### [WHAT YOU SHOULD DO]
Your answer should be the lines of the material that include the word "REST".

○ ○ ○ ○ ○

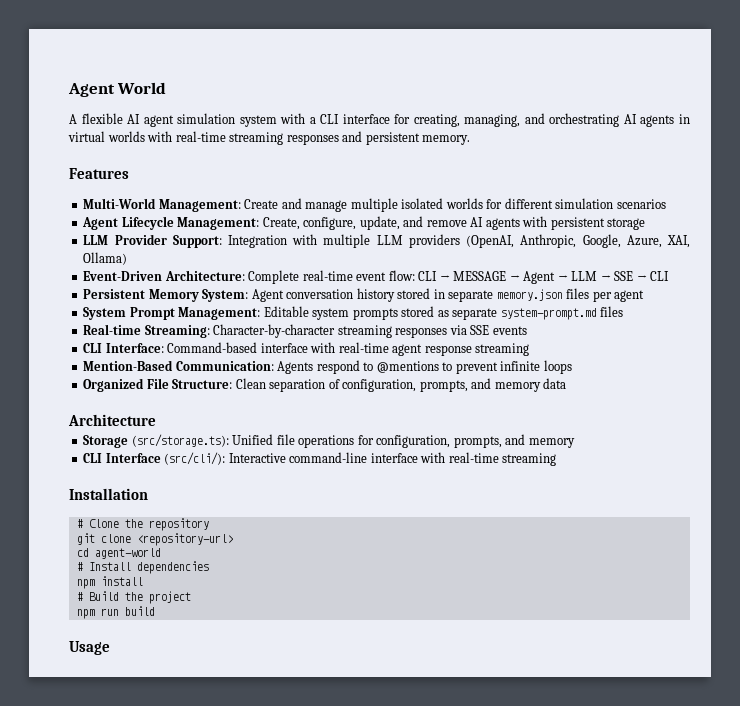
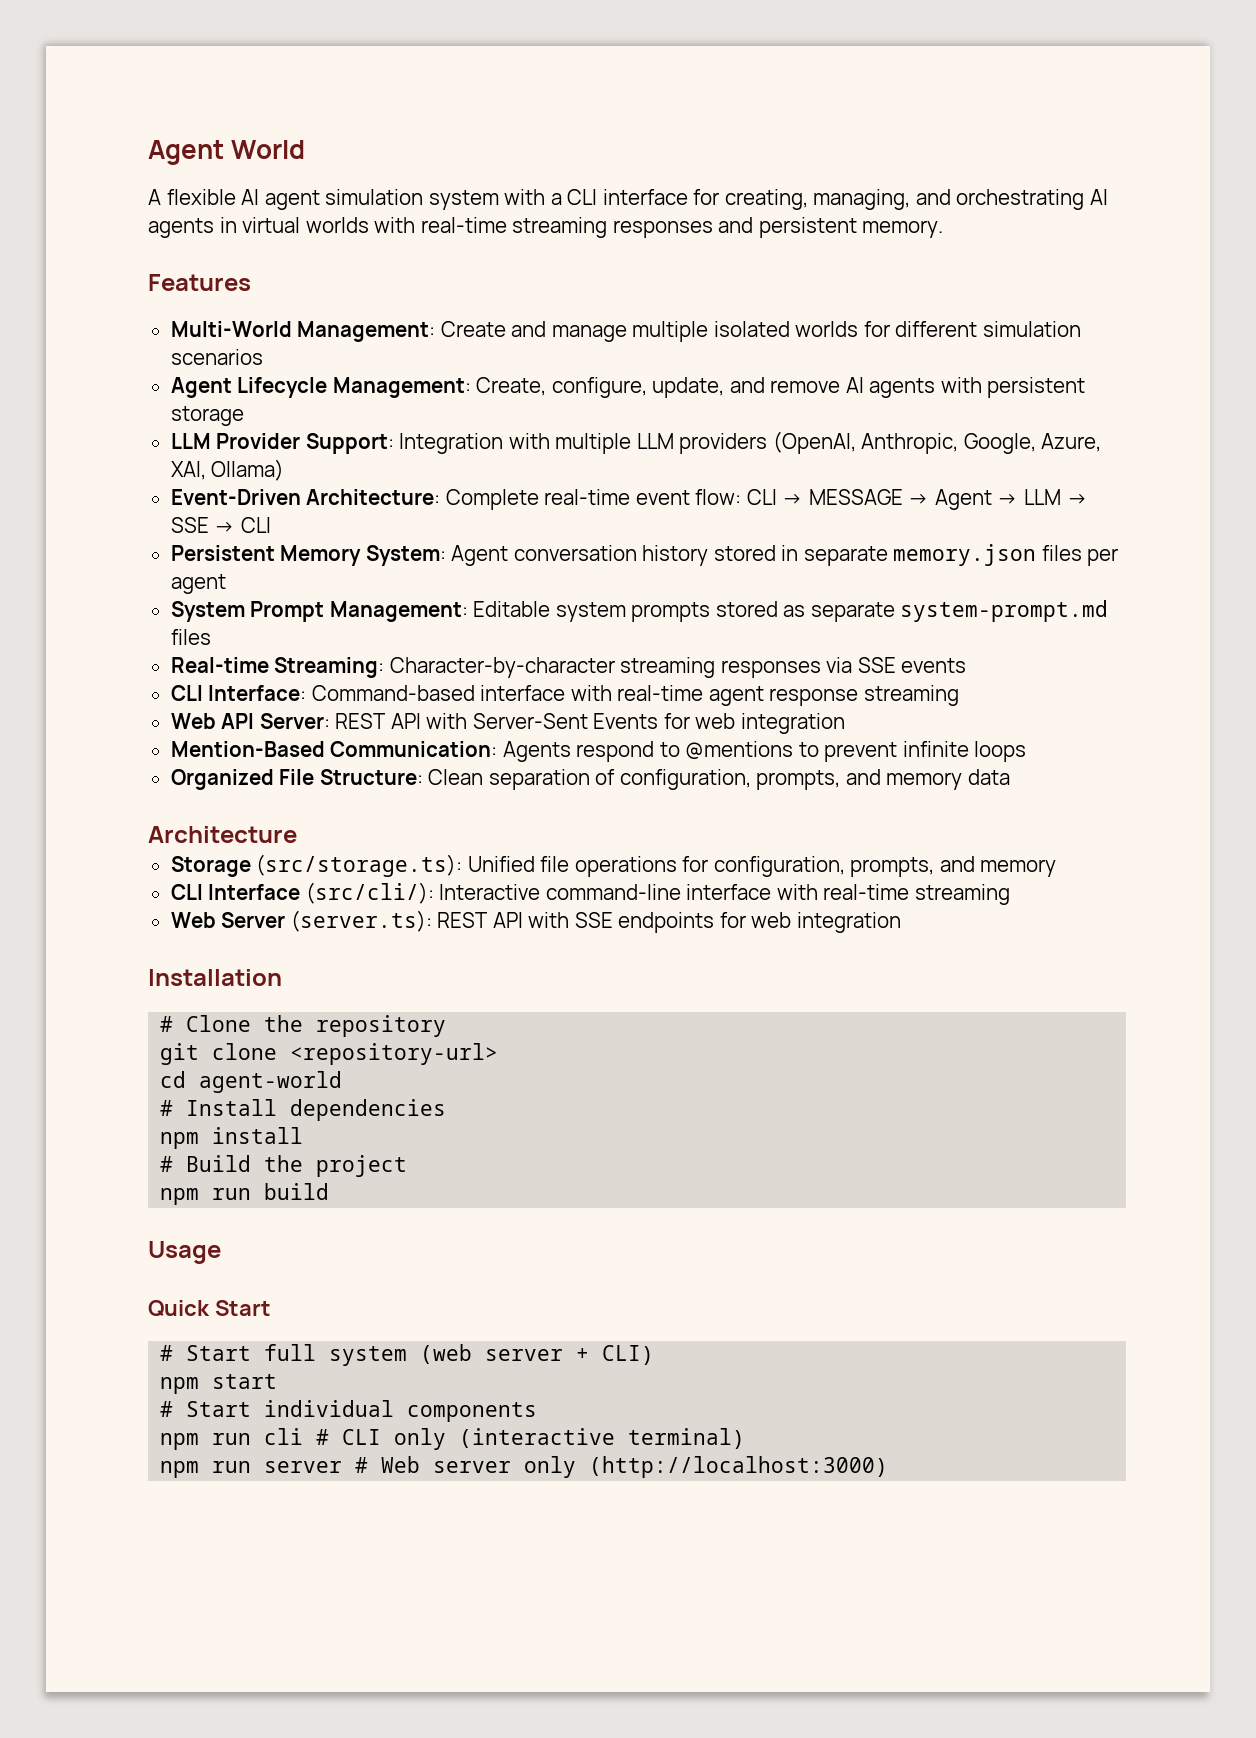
+ Web API Server: REST API with Server-Sent Events for web integration
+ Web Server (server.ts): REST API with SSE endpoints for web integration
+ Quick Start
+ # Start full system (web server + CLI)
+ npm start
+ # Start individual components
+ npm run cli # CLI only (interactive terminal)
+ npm run server # Web server only (http://localhost:3000)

○ ○ ○ ○ ○

### [ANSWER BOX]
+ Web API Server: REST API with Server-Sent Events for web integration
+ Web Server (server.ts): REST API with SSE endpoints for web integration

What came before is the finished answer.